* [Try it]
Which lines of the records contain the word "html"? Show each of them.
'''
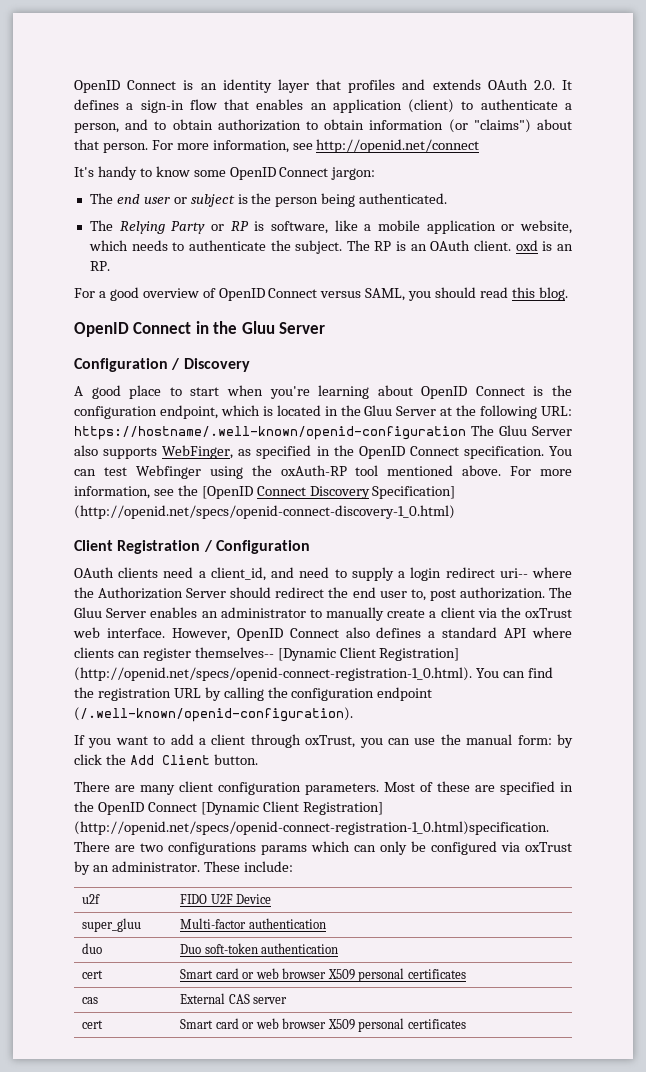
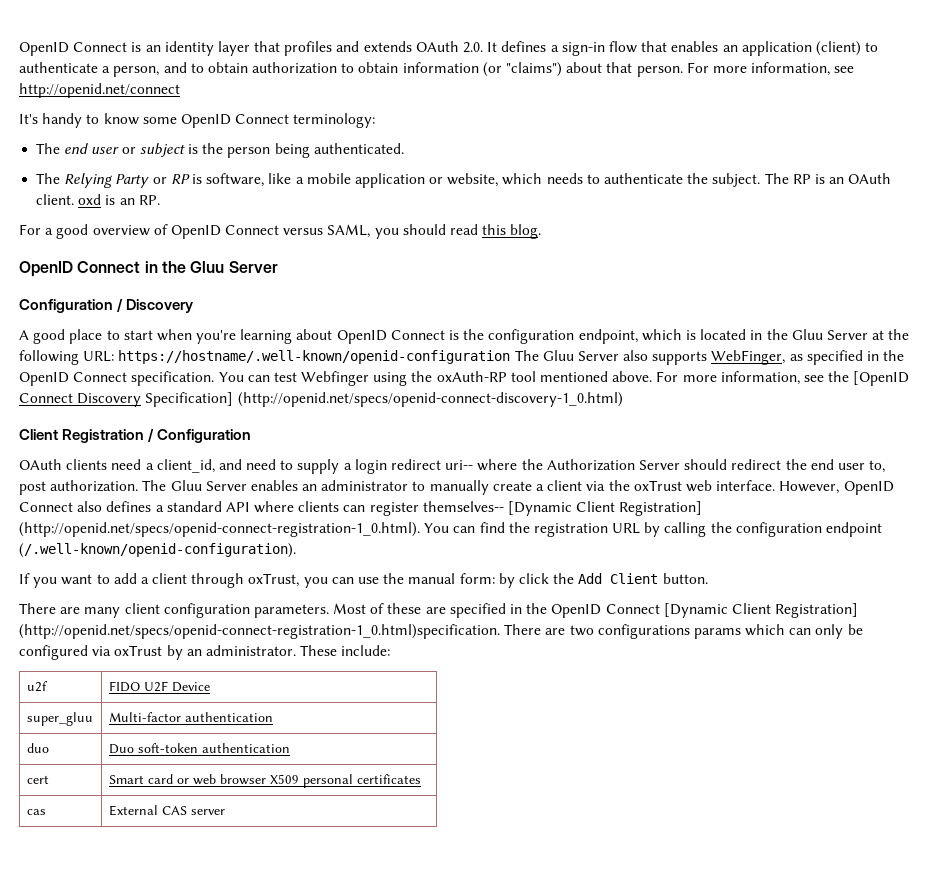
[331,167,376,180] jargon: -> [293,113,376,128] terminology:
[82,1020,104,1029] [180,1018,466,1032] // cert | Smart card or web browser X509 personal certificates -> (225, 812) none

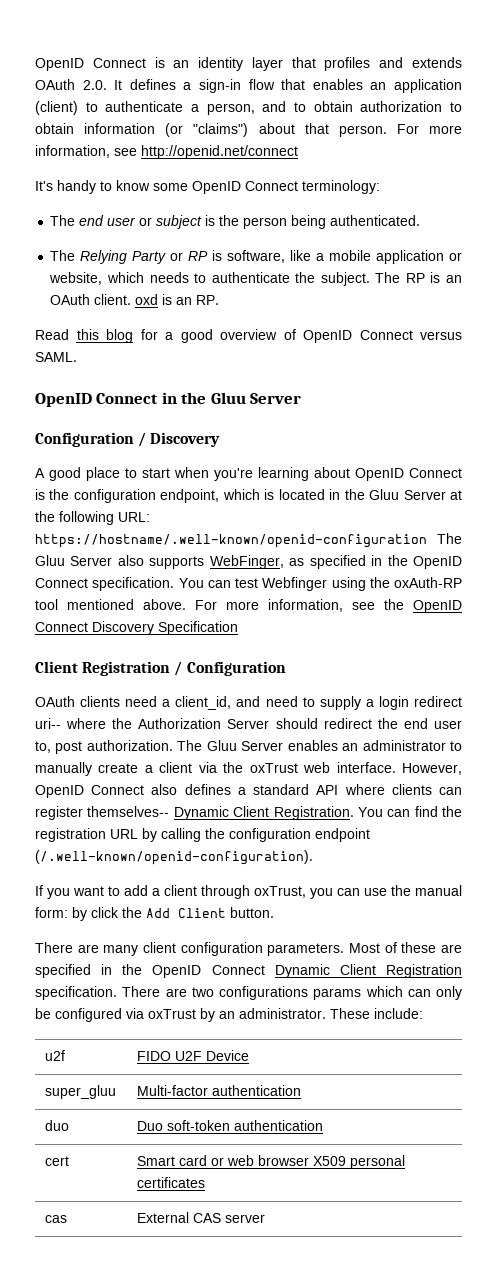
[19,224,41,235] For -> [35,329,158,343] Read this blog for
[327,224,542,239] SAML, you should read this blog. -> [35,352,77,362] SAML.
[853,371,910,386] [OpenID -> [413,600,462,613] OpenID
[145,392,623,407] Specification] (http://openid.net/specs/openid-connect-discovery-1_0.html) -> [158,621,238,635] Specification
[508,501,703,516] [19,522,420,537] [Dynamic Client Registration] (http://openid.net/specs/openid-connect-registration-1_0.html). -> [173,806,354,820] Dynamic Client Registration.
[663,603,859,618] [19,624,500,639] [Dynamic Client Registration] (http://openid.net/specs/openid-connect-registration-1_0.html)specification. -> [274,964,462,978] [35,986,117,1000] Dynamic Client Registration specification.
'''
* [Written response]
[145,392,623,407] Specification] (http://openid.net/specs/openid-connect-discovery-1_0.html) -> [158,621,238,635] Specification
[508,501,703,516] [19,522,420,537] [Dynamic Client Registration] (http://openid.net/specs/openid-connect-registration-1_0.html). -> [173,806,354,820] Dynamic Client Registration.
[663,603,859,618] [19,624,500,639] [Dynamic Client Registration] (http://openid.net/specs/openid-connect-registration-1_0.html)specification. -> [274,964,462,978] [35,986,117,1000] Dynamic Client Registration specification.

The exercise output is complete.